De paling gaat meestal in de avonduren of ’s nachts op zoek naar voedsel. Hij maakt op de bodem van rivieren of meren jacht op een grote verscheidenheid aan dieren. Er bestaan twee aparte vormen met verschillende voedselvoorkeuren. De dieren met spitse neuzen (‘spitskopalen’) hebben een voorkeur voor kleine ongewervelde dieren. De alen met brede neuzen (‘breedkopalen’) vangen grotere dieren, waaronder kreeften. Bij het bereiken van het schieraalstadium houdt de aal op met eten. De spijsverteringsorganen worden gereduceerd om plaats te maken voor de geslachtsorganen, die zich geleidelijk aan beginnen te ontwikkelen. Tijdens de trektocht door zee op weg naar de paaigronden leeft hij van de vetreserves, die hij in zijn lichaam heeft opgeslagen.
Voortplanting
Over de rest van de reis van de schieralen na de terugkeer in het zeewater is weinig bekend. Men neemt aan dat ze op grotere diepten van de zee naar de Sargasso Zee zwemmen om te paaien.

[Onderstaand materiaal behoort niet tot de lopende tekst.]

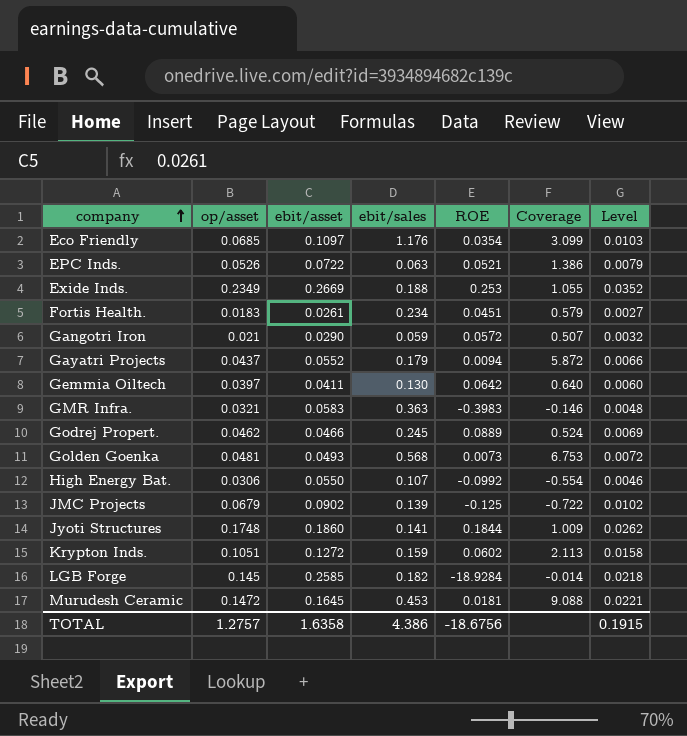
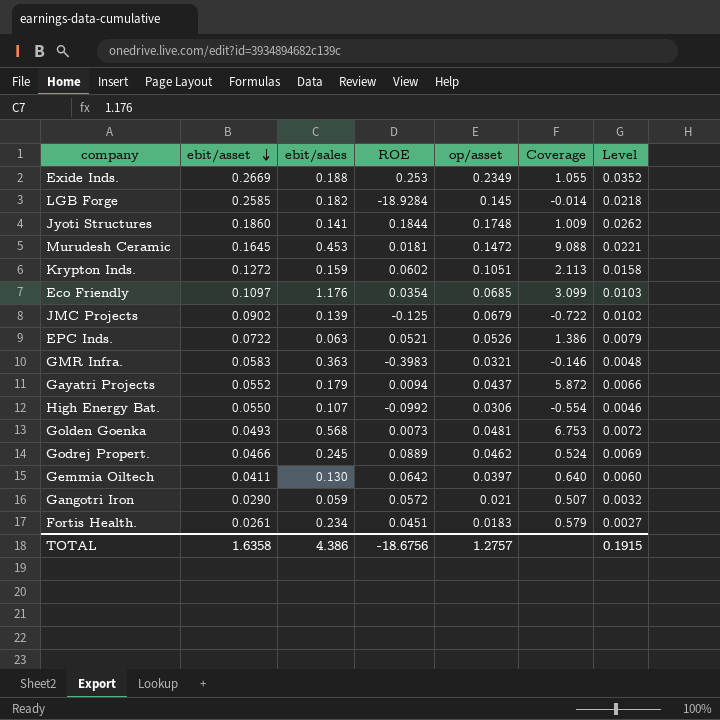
row order: company ascending -> ebit/asset descending
column op/asset | position: 2 -> 5

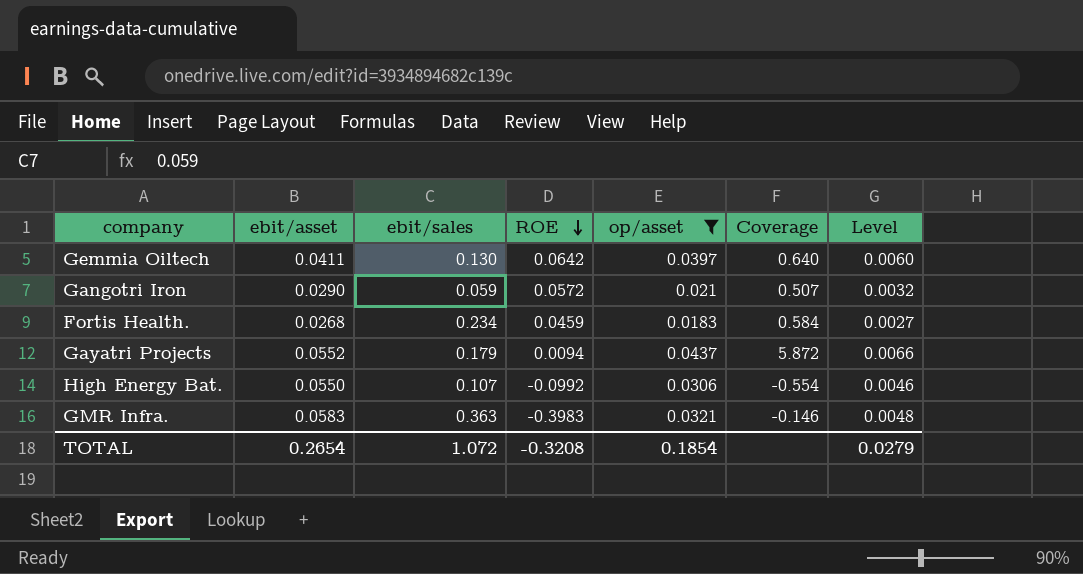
filter: none -> op/asset <= 0.0437
row order: ebit/asset descending -> ROE descending
Fortis Health. | ebit/asset: 0.0261 -> 0.0268
Fortis Health. | ROE: 0.0451 -> 0.0459
Fortis Health. | Coverage: 0.579 -> 0.584
TOTAL | ebit/asset: 1.6358 -> 0.2654
TOTAL | ebit/sales: 4.386 -> 1.072
TOTAL | ROE: -18.6756 -> -0.3208
TOTAL | op/asset: 1.2757 -> 0.1854
TOTAL | Level: 0.1915 -> 0.0279

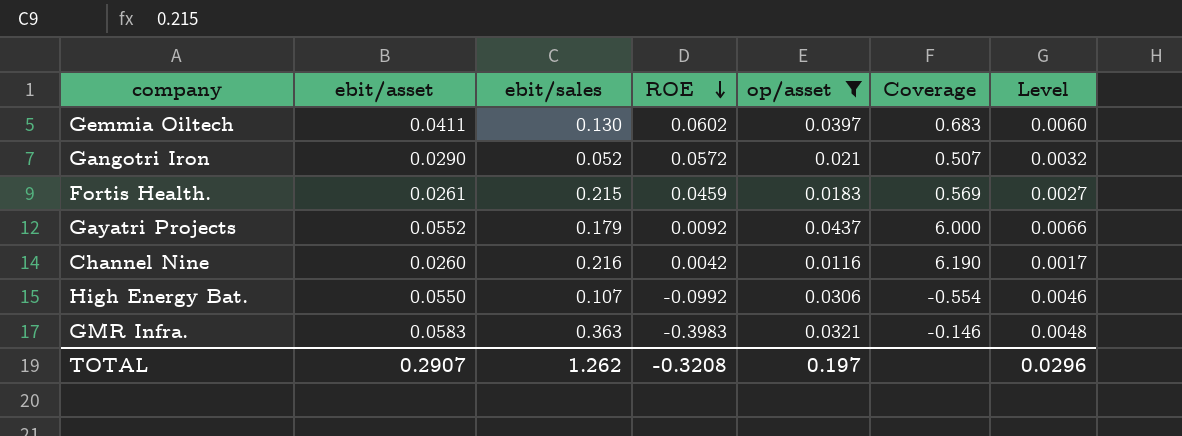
Gemmia Oiltech | ROE: 0.0642 -> 0.0602
Gemmia Oiltech | Coverage: 0.640 -> 0.683
Gangotri Iron | ebit/sales: 0.059 -> 0.052
Fortis Health. | ebit/asset: 0.0268 -> 0.0261
Fortis Health. | ebit/sales: 0.234 -> 0.215
Fortis Health. | Coverage: 0.584 -> 0.569
Gayatri Projects | ROE: 0.0094 -> 0.0092
Gayatri Projects | Coverage: 5.872 -> 6.000
row Channel Nine: none -> 0.0260 | 0.216 | 0.0042 | 0.0116 | 6.190 | 0.0017
TOTAL | ebit/asset: 0.2654 -> 0.2907
TOTAL | ebit/sales: 1.072 -> 1.262
TOTAL | op/asset: 0.1854 -> 0.197
TOTAL | Level: 0.0279 -> 0.0296

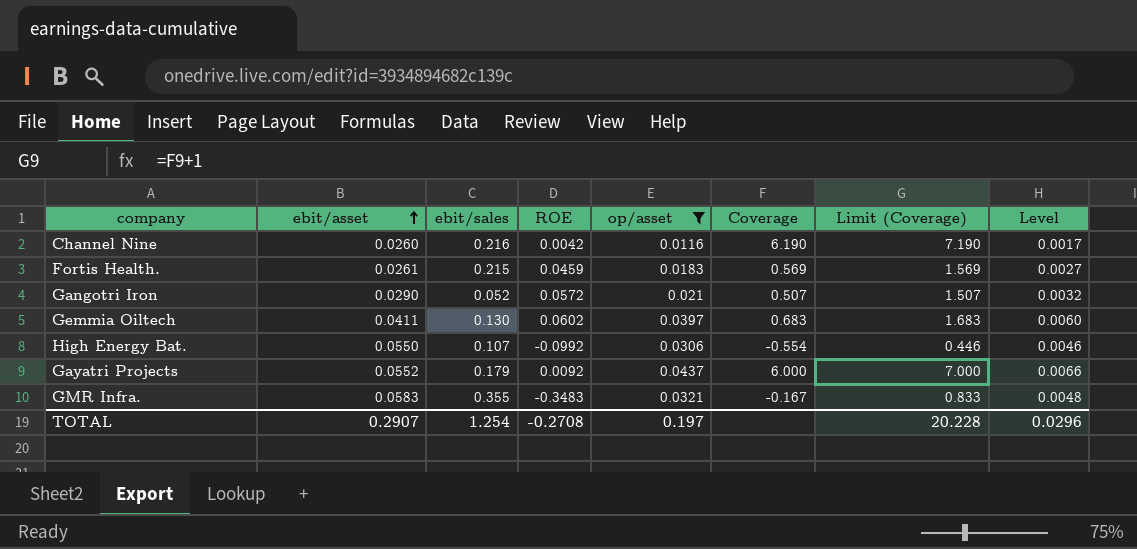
row order: ROE descending -> ebit/asset ascending
column Limit (Coverage) | formula: none -> [Coverage] + 1
GMR Infra. | ebit/sales: 0.363 -> 0.355
GMR Infra. | ROE: -0.3983 -> -0.3483
GMR Infra. | Coverage: -0.146 -> -0.167
TOTAL | ebit/sales: 1.262 -> 1.254
TOTAL | ROE: -0.3208 -> -0.2708

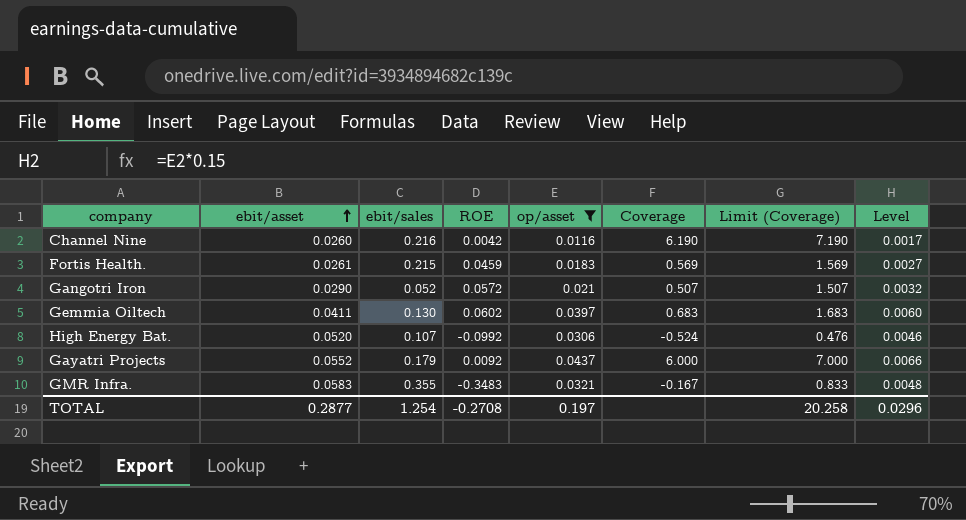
High Energy Bat. | ebit/asset: 0.0550 -> 0.0520
High Energy Bat. | Coverage: -0.554 -> -0.524
High Energy Bat. | Limit (Coverage): 0.446 -> 0.476
TOTAL | ebit/asset: 0.2907 -> 0.2877
TOTAL | Limit (Coverage): 20.228 -> 20.258

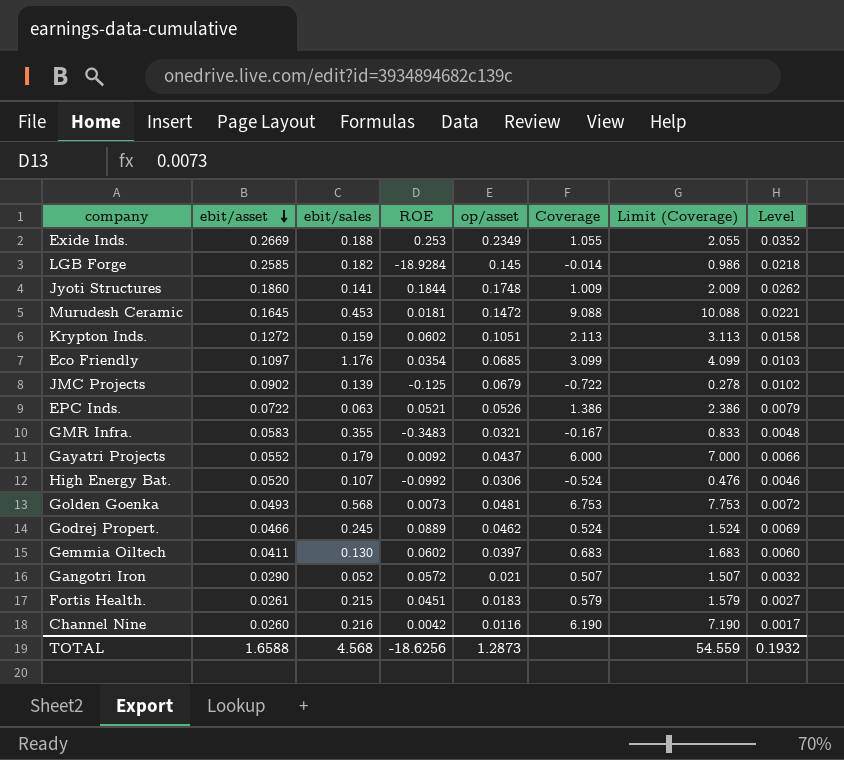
filter: op/asset <= 0.0437 -> none
row order: ebit/asset ascending -> ebit/asset descending
Fortis Health. | ROE: 0.0459 -> 0.0451
Fortis Health. | Coverage: 0.569 -> 0.579
Fortis Health. | Limit (Coverage): 1.569 -> 1.579
TOTAL | ebit/asset: 0.2877 -> 1.6588
TOTAL | ebit/sales: 1.254 -> 4.568
TOTAL | ROE: -0.2708 -> -18.6256
TOTAL | op/asset: 0.197 -> 1.2873
TOTAL | Limit (Coverage): 20.258 -> 54.559
TOTAL | Level: 0.0296 -> 0.1932

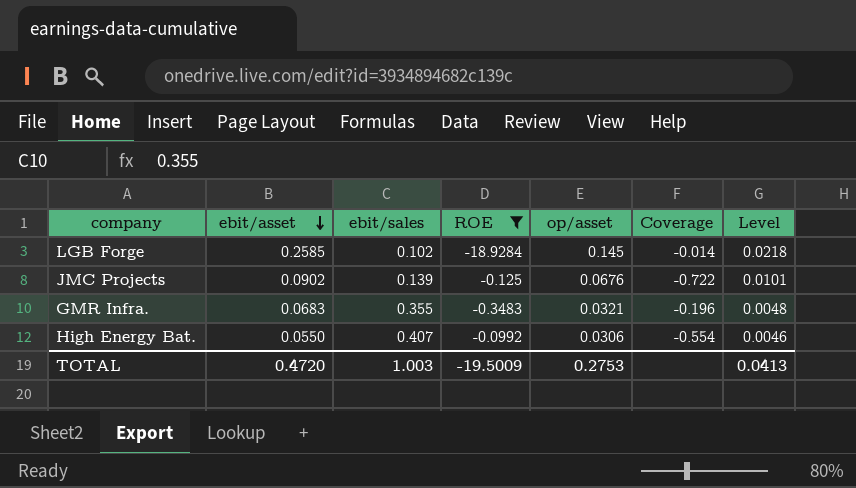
filter: none -> ROE <= -0.0992
column Limit (Coverage) | formula: [Coverage] + 1 -> none
LGB Forge | ebit/sales: 0.182 -> 0.102
JMC Projects | op/asset: 0.0679 -> 0.0676
JMC Projects | Level: 0.0102 -> 0.0101
GMR Infra. | ebit/asset: 0.0583 -> 0.0683
GMR Infra. | Coverage: -0.167 -> -0.196
High Energy Bat. | ebit/asset: 0.0520 -> 0.0550
High Energy Bat. | ebit/sales: 0.107 -> 0.407
High Energy Bat. | Coverage: -0.524 -> -0.554
TOTAL | ebit/asset: 1.6588 -> 0.4720
TOTAL | ebit/sales: 4.568 -> 1.003
TOTAL | ROE: -18.6256 -> -19.5009
TOTAL | op/asset: 1.2873 -> 0.2753
TOTAL | Level: 0.1932 -> 0.0413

Mogelijk bereiken ze dit einddoel in het daaropvolgende voorjaar. Als dat klopt, moeten ze dagelijks een afstand van ongeveer dertig kilometer afleggen. Wanneer de alen het einddoel van hun reis bereiken, hebben ze hun maximale grootte bereikt en zijn paringsbereid. Men heeft nog nergens de eieren van alen kunnen vinden, maar men neemt aan dat de voortplanting in ondiep water plaatsvindt. Uit de eieren komen nieuwe larven en volwassen dieren sterven.
De paling en de mens
De aal of paling is in Europa zeer geliefd en wordt vers, gezouten of gerookt verhandeld. Gele alen worden in meren en rivieren gevangen. Het vlees van de schieralen is bijzonder waardevol. Schieralen worden op hun trektocht naar zee gevangen. Glasalen worden vaak in viskwekerijen gekweekt. Het feit dat de aal lange tijd buiten het water kan overleven, maakt hem als consumptievis des te begeerlijker. De dikke huid is zuurstof doorlatend en beschermt de aal tegen uitdroging. Ook de kleine, afsluitbare kieuwopeningen beperken het waterverlies. Door deze eigenschappen kan de aal levend vervoerd worden.